The Distillery

We want to extend a warm Appalachian welcome to you.

Enjoy a Sip of Sevier

Spirits seem as old as Appalachia itself. The first settlers to cross the Appalachian Mountains came from Scotland and Ireland, and they brought with them equipment, knowledge, lore, and traditions necessary for distilling homemade liquor.

As these pioneers spread across East Tennessee and southern Appalachia, so did homemade spirits.

Most every farm had its own still, and spirits and moonshine were a basic homesteading requirement. Most frontier families lacked access to medicine, so they used spirits for everything from sore throats and spring colds to toothaches and anesthesia. Later, spirits offered a means of survival during tough economic times. People made a living off it.

Spirits and Moonshine epitomizes the ingenuity of Appalachia and its denizens. It speaks of fierce independence and self-reliance. It’s a part of our history, and now we get to partake of its rich history… legally.

The Sevier Distilling Company traces its roots all the way back to the genesis of Sevier County. The first non-native settlers in this region had names like Kerr, Catlett, and Hodges. These families were our kin, and the friends and neighbors of our kin. We can follow the branches of our family tree back to these families. The Sevier branch goes all the way back to a patriarch, “The Immigrant” Valentine Sevier, and his son, “Col.” Valentine Sevier, brother of the first Governor of Tennessee, John Sevier.

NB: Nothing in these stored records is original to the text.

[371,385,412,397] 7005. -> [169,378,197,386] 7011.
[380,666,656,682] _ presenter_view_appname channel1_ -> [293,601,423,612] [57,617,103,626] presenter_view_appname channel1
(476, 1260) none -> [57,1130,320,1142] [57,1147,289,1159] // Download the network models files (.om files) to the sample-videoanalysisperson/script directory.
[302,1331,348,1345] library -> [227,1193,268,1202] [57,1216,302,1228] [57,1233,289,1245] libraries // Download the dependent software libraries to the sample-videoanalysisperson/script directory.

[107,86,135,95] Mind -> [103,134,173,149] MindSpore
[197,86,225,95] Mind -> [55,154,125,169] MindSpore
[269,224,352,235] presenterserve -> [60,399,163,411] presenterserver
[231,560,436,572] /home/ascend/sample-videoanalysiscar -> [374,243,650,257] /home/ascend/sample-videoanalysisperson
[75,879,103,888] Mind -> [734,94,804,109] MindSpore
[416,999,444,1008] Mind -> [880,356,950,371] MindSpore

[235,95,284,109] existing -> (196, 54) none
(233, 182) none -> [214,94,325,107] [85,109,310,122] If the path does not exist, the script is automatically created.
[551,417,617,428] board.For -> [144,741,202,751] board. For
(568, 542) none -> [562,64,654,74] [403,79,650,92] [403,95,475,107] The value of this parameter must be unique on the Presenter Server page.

The distilling techniques and recipes that we use today are the same ones our forebears used in 1790. We’ve just added a few new flavor profiles and started selling the whole kit-and-caboodle to the general public. Chris Yett, owner of The Sevier Distilling Company, has brought the traditions and deep-rooted history spirits to a legal distillery setting. From the beginning, his goal was to honor the art of distilling and to change as little as possible. Certain things don’t need fixing.

Some distillers buy alcohol wholesale from other sources. Not us. We are a non-GNS distillery. We make every single drop of what we put in our jars. Every sip of Sevier Distilling Co.’s spirits are fermented, distilled, and bottled or at our production facility located on the Yett Family Farm, which is home to our 1000-gallon still, nicknamed “The Colonel” after Chris Yett’s great-grandfather, Col. Valentine “Val” Sevier.

These recipes, perfected by our great-great grandparents, well, we proudly stand behind them, or in front of them, as it were.

You’ll see my signature on every jar. That’s my pledge to you that Sevier is setting a new standard for spirits. I want you to taste real craftsmanship, and to join me in paying homage to those that came before.


Meet The Distiller

I’m Chris “Yetti” Yett. My Tennessee roots run deep. Col. Valentine Sevier was my great grandfather. His brother – my great uncle – was John Sevier, the first governor of Tennessee. Ancestors on the other side of my family moved to the Smokies from North Carolina in the late 1700’s. They were frontier distillers and farmers just making ends meet.

I’m proud of these roots, and that’s why the innovative craftsmanship this area is known for is displayed in every premium artisan spirit we make. As the owner and master distiller of Sevier Distilling Co., I distill spirits that speak to the heritage of these mountains my family and I have called home for generations. That’s what makes Sevier Distilling Co. unique. If you see my signature on the bottle, you know it was fermented, distilled, and bottled by us right here in The Great Smoky Mountains.

I’m happy to welcome you to my distillery. We believe in transparency in the distilled spirits industry and enjoy educating others on the craft. So stop by, have a drink with my team and I, or let us give you a tour. You’ll probably even hear a story or two while you’re here.

Moonshine… It’s summer nights and front porch sittin’, the colorful mountainsides as the leaves change in the fall, it’s trout swimming up the streams, and the mist hanging low on the mountains early in the morning. It’s the REAL DEAL story of Appalachia.